Despite injury, Hudec believes

ERIC FRANCIS, SUN MEDIA

, Last Updated: 10:06 PM ET

Jan Hudec has no idea who he was watching or even why.

But standing on the hill at Nakiska almost 22 years ago during Calgary’s Winter Olympics the then six-year-old had his life changed forever.

“When I saw those guys fly by me from then on there was never any doubt in my mind it’s what I wanted to do,” said the Calgarian on the eve of the World Cup speed season opening in Lake Louise tomorrow.

“We were by a jump and I couldn’t believe how far they were flying – that’s burned into the back of my mind. Sometimes I have to kick myself to remind me I’m doing that now. I don’t know if that’s why I’m here but it makes it that much more special and familiar to be a couple months away from competing at an Olympics in my own country.

"It’ll probably feel like I’ve been there before.”

Having fled communist Czechoslovakia in a leaky boat so their children could one day pursue whatever dreams they had, Hudec’s parents were hoping Olympic exposure would rub off. After all, weeks earlier the Hudecs ran alongside Olympic torchbearers in Red Deer where they held up makeshift candles affixed with red cups around them.

“That’s the first time I realized the Olympics were really special,” said Hudec, now 28.

“I remember seeing it and know that’s where my life was heading. It inspired me to go for it.”

And while names like Alberto Tomba and Marc Girardelli meant nothing to him at the time, the afternoon stirred an Olympic passion inside of him that has seen the resilient Calgary resident fight back from six knee surgeries to pursue a spot in Whistler – his latest coming at last year’s World Championships where he tore his left knee for the first time.

“If you would have told me seven years ago that I’d have six knee surgeries and still be racing I’d say ‘are you kidding me – that’s masochistic,’” laughed Hudec before adding a kicker.

“I’m that dumb?”

No, that passionate.

Following up a breakthrough silver medal at the 2007 World Championships with a downhill win at Lake Louise nine months later, Hudec has since spent most of his time rehabbing, which is what he did all summer.

“The only thing bugging me is my old (right) knee (the one that was operated on five times),” reports Hudec, the biggest character in an entertaining cast of Canadian Cowboys.

“The left knee has been wicked.
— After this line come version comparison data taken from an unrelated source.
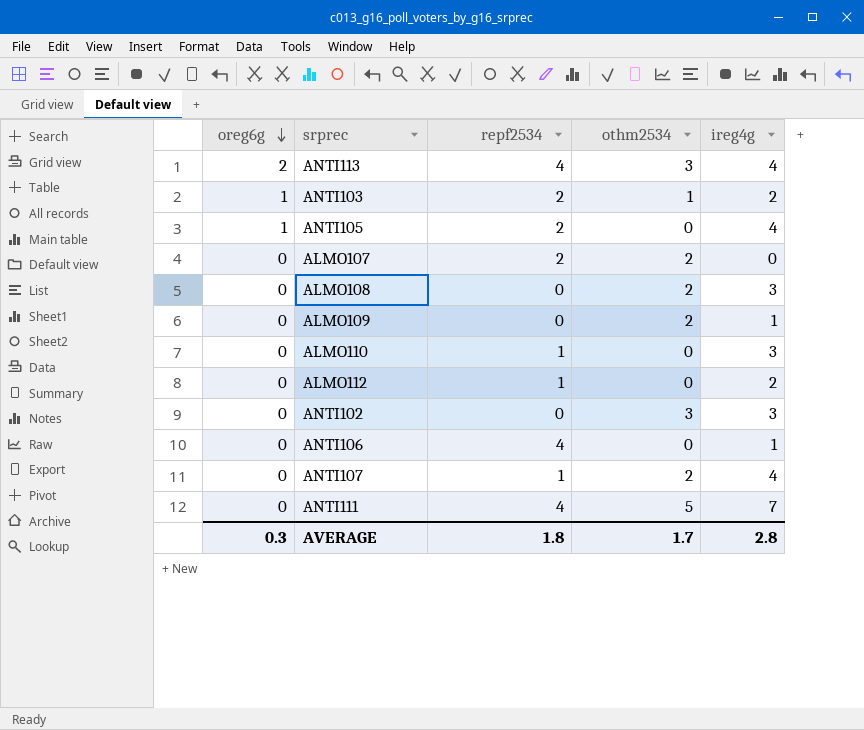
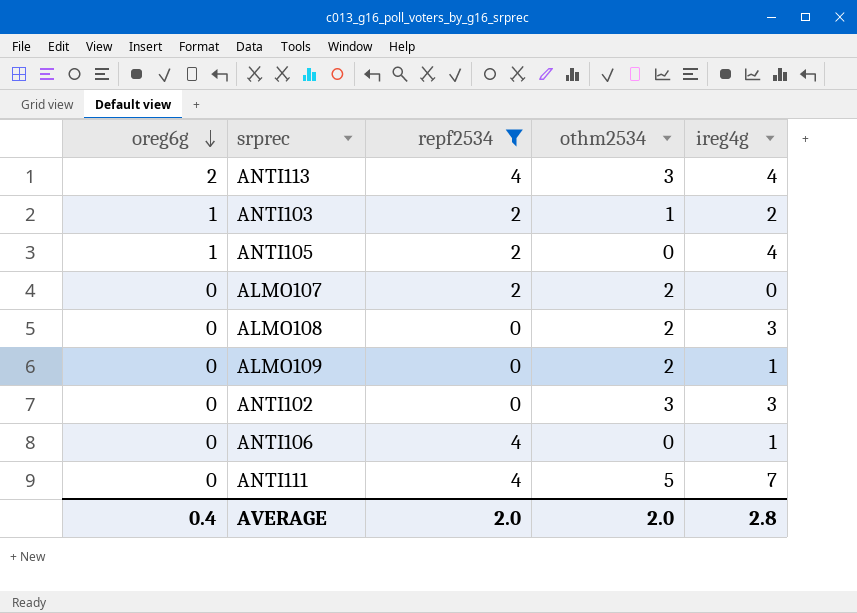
filter: none -> repf2534 != 1
AVERAGE | oreg6g: 0.3 -> 0.4
AVERAGE | repf2534: 1.8 -> 2.0
AVERAGE | othm2534: 1.7 -> 2.0

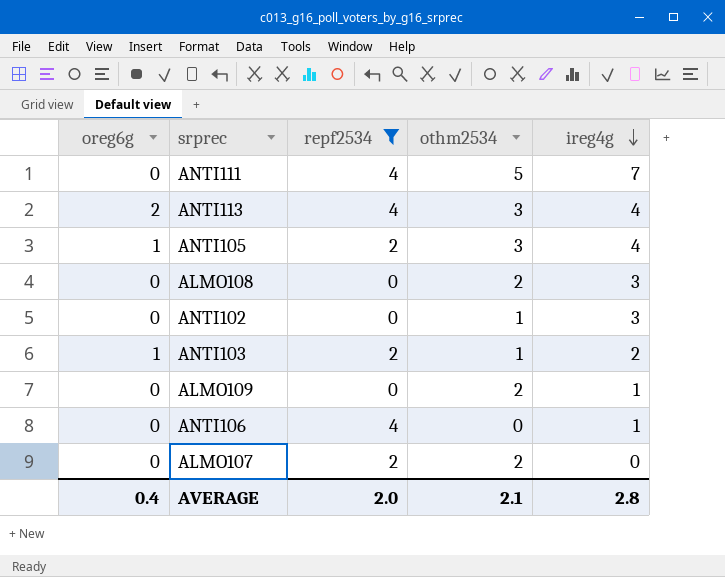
row order: oreg6g descending -> ireg4g descending
ANTI105 | othm2534: 0 -> 3
ANTI102 | othm2534: 3 -> 1
AVERAGE | othm2534: 2.0 -> 2.1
Awesome.”

So much so he figures he has as good a chance as anyone to shine on the opening day of the Olympics when he hopes to become the first Canadian to win gold on home soil.

In fact, CTV made a commercial on him based around that possibility called “Believe.” However, following his most recent knee tear they apparently stopped believing, pulling the ad from its rotation.

It infuriated Hudec, but little to dampen his drive.

“I HAVE to believe,” said Hudec, careful like most skiers not to put the Olympics too far ahead of the previous two months of World Cup events.

“Medaling at the Olympics is definitely one goal but at this point I’m setting goals daily.”

Rekindling memories of the ‘88 Games by training for a week on the Nakiska run he stood alongside as an impressionable young child, Hudec says he plans on competing for years, regardless of his Olympic results.

“At the end of the day that’s what I’m good at and I still feel I can win,” said Hudec.

“As long as my body holds up.”

Not to mention his spirit, born hillside decades earlier.